What if we need to change curation rules after the project starts?
Change is expected—especially as your model and policy evolve. Abaka supports change requests through a controlled workflow: we update the written spec, run a calibration batch, and version the dataset so you can compare results before and after the change. We also maintain a changelog that documents what changed and why, minimizing confusion across research, engineering, and evaluation teams. This approach prevents “silent drift” and keeps offline metrics comparable across releases.
Can we run a pilot before committing to a long-term data curation hire?
Yes—pilots are the fastest way to validate fit. A typical pilot includes a scoped volume, a clear acceptance test, and 1–2 delivery iterations to confirm rubrics, splits, and QA gates. You receive curated outputs in your requested format along with manifests and a changelog. After the pilot, we jointly review dataset health, error patterns, and operational cadence, then decide whether to scale production, add modalities (e.g., RLHF or video), or expand to new locales.
Who owns the curated dataset and can Abaka reuse it?
You own your curated dataset. Abaka does not repurpose, resell, or share your data—ever. We also never build models that compete with you, and we maintain full IP provenance to reduce downstream risk. Deliveries are versioned so your team can track lineage, reproduce experiments, and audit changes. If your organization requires custom contractual language around exclusivity, retention, or deletion, we can align during contracting and include it in the engagement scope.
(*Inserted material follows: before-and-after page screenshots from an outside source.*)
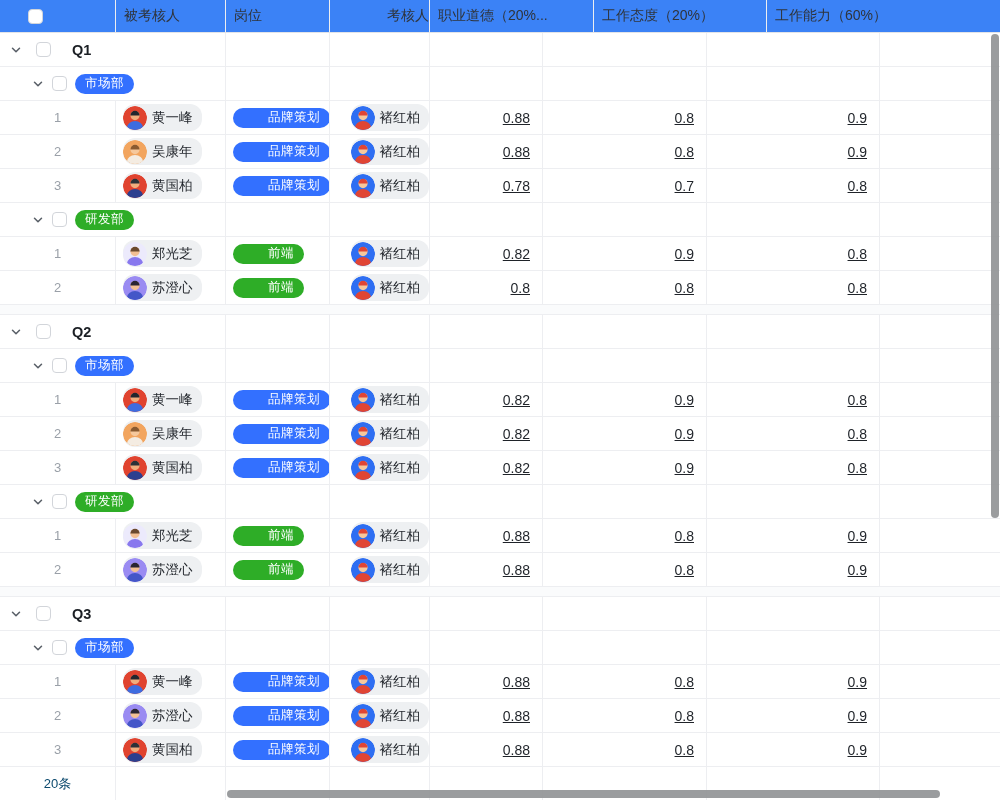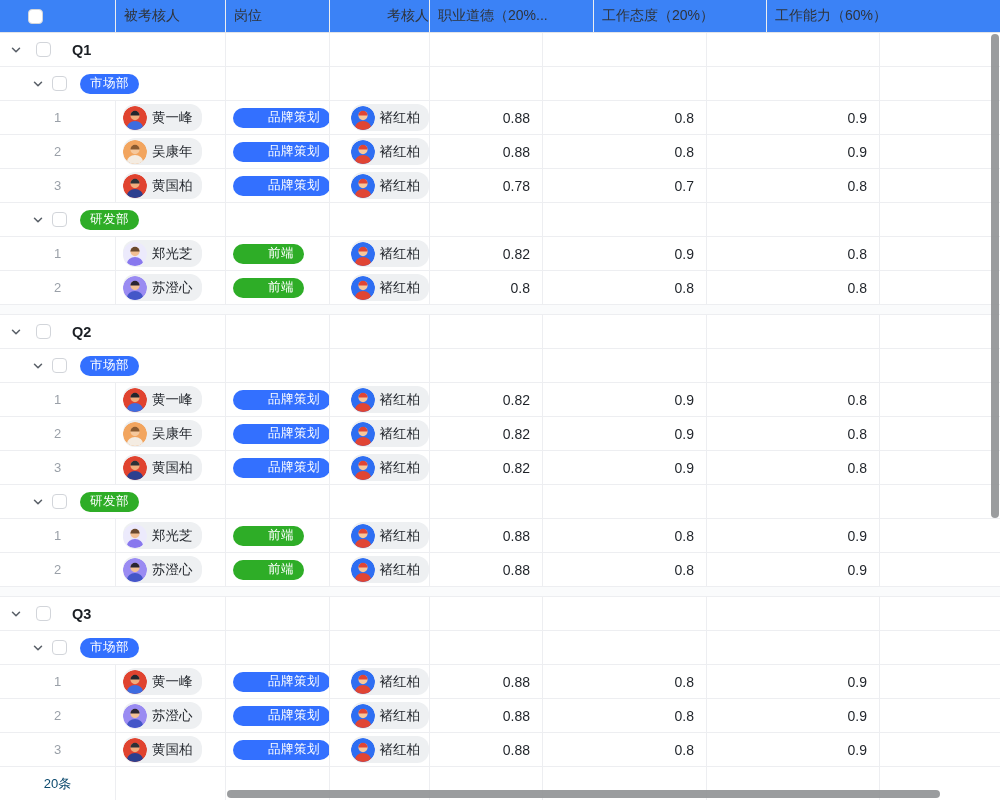--- a/index.html
+++ b/index.html
@@ -37,7 +37,7 @@
 
   .dept, .tag { height:20px; border-radius:10px; color:#fff; font-size:12.5px; display:inline-flex;
     align-items:center; padding:0 10px; font-weight:500; letter-spacing:.5px; white-space:nowrap; }
-  .dept { margin-left:5px; }
+  .dept { }
   .tag  { margin-left:7px;padding-left:35px; }
 
   .chip { display:inline-flex; align-items:center; height:27px; border-radius:12px; background:#eef0f2;

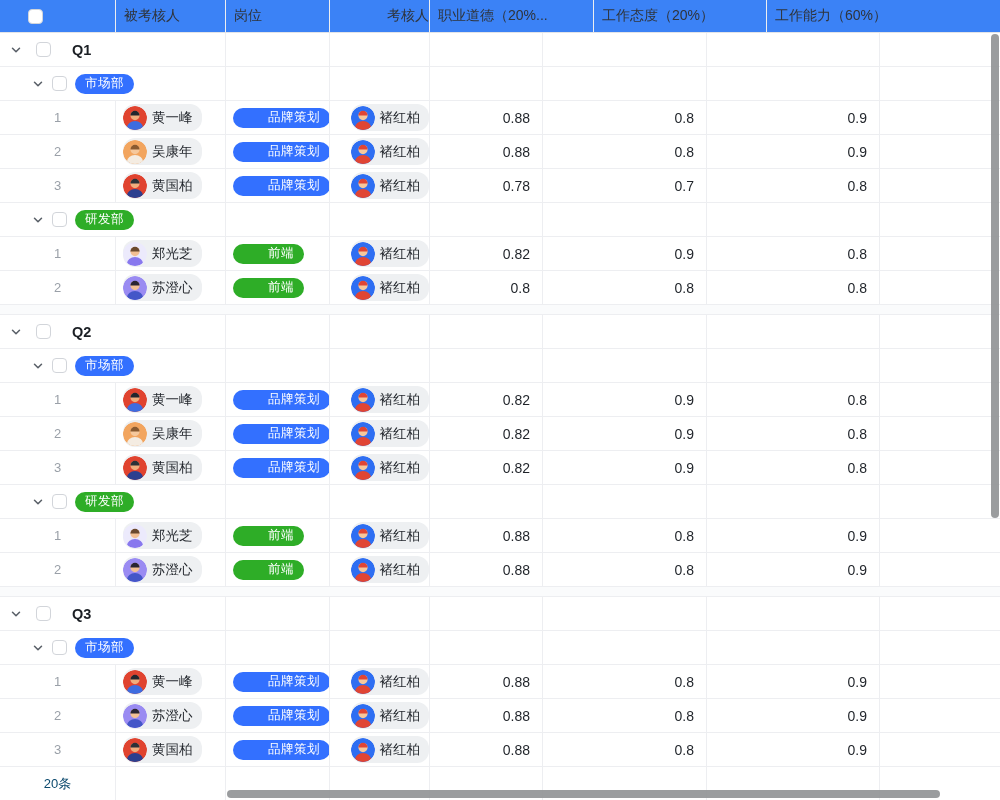--- a/index.html
+++ b/index.html
@@ -24,7 +24,7 @@
   .hcell { font-size:14px; color:#2f343b; padding-left:8px; white-space:nowrap; }
   .hc0   { padding-left:28px; }
 
-  .num   { justify-content:flex-end; padding-right:12px; font-size:14px; color:#1f2329; }
+  .num   { justify-content:flex-end; padding-right:12px; font-size:14px; color:#1f2329;text-decoration:underline; }
   .idx   { justify-content:center; }
   .idx-t { font-size:13px; color:#9aa0a8; }
   .count { font-size:13px; color:#0c4a6e; }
What tools do you use to manage data curation workflows?
We use Abaka Forge, an all-in-one platform for collection, cleaning, annotation, and production workflows across text, RLHF, image, video, and 3D/4D point cloud. The platform supports large-model automation for speed, with human-in-the-loop QA and role-based access control. You get standardized task views, reviewer workflows, and versioned outputs so your team can operate with clear governance. Platform usage is credit-based, which can be scoped to match your pilot and production cadence.
What is the minimum dataset size or project size you can support?
Abaka can support both small, high-stakes pilots and large-scale production programs. For minimum size, the key is having a clear objective (training, RLHF, or evaluation), a target format, and a rubric that can be validated with a calibration batch. Even if your dataset is small, we can help establish the governed workflow—schema, splits, QA, and versioning—so future expansions remain consistent. During scoping, we’ll recommend the smallest pilot that still yields meaningful signal.